- Instructions to follow:
From the line below that contains "background: #ffffff; border: 1px" to the line that contains "background:#5eead4; border:1px solid", repeat every line exactly, both ends included, and nothing else.

- Available data:

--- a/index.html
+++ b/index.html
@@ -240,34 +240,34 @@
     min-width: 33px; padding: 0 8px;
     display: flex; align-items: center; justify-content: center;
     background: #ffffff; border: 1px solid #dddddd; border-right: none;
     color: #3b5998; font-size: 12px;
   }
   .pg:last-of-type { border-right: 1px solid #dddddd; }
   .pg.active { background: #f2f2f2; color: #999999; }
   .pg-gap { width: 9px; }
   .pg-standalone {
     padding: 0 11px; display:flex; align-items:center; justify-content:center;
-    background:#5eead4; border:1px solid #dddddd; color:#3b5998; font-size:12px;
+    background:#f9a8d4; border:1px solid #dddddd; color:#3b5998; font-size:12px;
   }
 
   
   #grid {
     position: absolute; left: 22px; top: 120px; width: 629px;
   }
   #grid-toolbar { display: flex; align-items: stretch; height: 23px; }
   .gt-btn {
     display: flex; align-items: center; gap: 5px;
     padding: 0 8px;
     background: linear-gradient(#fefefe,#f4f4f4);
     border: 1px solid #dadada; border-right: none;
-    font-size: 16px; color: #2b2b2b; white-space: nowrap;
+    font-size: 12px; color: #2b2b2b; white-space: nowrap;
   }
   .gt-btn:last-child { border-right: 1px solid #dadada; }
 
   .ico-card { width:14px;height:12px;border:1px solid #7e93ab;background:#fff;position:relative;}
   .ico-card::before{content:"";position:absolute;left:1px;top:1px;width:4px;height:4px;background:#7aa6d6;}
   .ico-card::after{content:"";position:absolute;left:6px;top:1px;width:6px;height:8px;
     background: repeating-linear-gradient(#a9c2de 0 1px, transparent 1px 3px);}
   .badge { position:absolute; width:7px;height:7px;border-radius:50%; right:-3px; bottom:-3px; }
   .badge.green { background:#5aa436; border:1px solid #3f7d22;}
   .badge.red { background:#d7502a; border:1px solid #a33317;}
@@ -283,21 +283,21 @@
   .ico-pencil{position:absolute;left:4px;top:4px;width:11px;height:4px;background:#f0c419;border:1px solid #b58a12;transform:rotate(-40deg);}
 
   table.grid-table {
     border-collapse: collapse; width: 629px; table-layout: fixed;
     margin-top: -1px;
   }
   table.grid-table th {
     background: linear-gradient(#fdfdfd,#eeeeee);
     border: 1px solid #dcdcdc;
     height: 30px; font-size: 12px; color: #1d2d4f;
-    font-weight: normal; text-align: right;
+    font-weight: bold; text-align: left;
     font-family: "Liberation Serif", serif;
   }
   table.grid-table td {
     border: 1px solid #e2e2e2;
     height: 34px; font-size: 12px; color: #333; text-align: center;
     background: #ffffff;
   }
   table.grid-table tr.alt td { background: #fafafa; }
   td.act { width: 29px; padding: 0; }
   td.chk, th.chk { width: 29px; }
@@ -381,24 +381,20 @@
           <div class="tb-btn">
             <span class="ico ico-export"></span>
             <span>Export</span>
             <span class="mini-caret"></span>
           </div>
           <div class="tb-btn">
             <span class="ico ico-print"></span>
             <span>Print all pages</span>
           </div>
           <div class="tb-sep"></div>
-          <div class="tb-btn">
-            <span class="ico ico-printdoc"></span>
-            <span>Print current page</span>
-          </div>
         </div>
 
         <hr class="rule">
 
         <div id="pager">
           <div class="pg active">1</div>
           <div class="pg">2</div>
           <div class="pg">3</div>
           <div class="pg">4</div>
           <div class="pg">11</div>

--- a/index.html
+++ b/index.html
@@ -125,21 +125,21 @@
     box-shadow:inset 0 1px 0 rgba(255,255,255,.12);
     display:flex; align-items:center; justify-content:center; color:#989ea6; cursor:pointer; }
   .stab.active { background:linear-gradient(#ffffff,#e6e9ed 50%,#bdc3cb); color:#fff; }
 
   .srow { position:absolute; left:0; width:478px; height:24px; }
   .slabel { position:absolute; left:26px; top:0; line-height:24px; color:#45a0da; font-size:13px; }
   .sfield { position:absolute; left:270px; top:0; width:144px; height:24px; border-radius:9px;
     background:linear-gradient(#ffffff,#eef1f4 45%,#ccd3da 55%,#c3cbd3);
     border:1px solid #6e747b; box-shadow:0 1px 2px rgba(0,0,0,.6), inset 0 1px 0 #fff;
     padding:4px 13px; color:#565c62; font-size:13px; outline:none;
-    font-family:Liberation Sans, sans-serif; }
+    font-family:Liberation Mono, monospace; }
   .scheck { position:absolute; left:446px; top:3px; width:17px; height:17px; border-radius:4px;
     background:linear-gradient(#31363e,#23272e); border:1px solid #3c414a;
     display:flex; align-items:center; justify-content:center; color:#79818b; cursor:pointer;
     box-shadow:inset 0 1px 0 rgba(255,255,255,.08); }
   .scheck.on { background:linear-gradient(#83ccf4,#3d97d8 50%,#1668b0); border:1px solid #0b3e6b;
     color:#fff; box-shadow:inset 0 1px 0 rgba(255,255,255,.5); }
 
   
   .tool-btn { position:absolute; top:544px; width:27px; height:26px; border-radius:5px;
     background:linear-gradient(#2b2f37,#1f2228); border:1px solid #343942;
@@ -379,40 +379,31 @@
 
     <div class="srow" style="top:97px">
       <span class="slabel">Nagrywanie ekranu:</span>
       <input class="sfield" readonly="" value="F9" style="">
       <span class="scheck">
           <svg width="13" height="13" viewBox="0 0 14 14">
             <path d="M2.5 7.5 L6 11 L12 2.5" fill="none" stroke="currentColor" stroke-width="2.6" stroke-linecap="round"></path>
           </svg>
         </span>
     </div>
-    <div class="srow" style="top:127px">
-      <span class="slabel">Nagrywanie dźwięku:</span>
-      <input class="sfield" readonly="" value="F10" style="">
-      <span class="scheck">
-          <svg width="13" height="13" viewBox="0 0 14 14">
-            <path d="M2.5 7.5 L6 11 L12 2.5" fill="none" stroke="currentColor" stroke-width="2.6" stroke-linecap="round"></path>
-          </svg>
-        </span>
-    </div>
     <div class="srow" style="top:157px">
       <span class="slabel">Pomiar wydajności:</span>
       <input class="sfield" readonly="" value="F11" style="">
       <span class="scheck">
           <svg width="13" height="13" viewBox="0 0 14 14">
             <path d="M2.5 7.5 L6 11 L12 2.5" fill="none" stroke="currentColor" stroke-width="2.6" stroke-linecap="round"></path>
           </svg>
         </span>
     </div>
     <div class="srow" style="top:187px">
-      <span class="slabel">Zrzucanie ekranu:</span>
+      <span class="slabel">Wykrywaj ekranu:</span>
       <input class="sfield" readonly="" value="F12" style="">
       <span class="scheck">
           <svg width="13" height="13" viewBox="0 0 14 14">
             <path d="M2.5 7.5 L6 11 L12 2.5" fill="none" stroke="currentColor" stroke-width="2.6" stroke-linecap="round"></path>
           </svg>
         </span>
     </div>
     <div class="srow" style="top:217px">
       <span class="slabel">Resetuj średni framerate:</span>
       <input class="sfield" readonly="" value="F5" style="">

- Problem solution:
     background: #ffffff; border: 1px solid #dddddd; border-right: none;
     color: #3b5998; font-size: 12px;
   }
   .pg:last-of-type { border-right: 1px solid #dddddd; }
   .pg.active { background: #f2f2f2; color: #999999; }
   .pg-gap { width: 9px; }
   .pg-standalone {
     padding: 0 11px; display:flex; align-items:center; justify-content:center;
-    background:#5eead4; border:1px solid #dddddd; color:#3b5998; font-size:12px;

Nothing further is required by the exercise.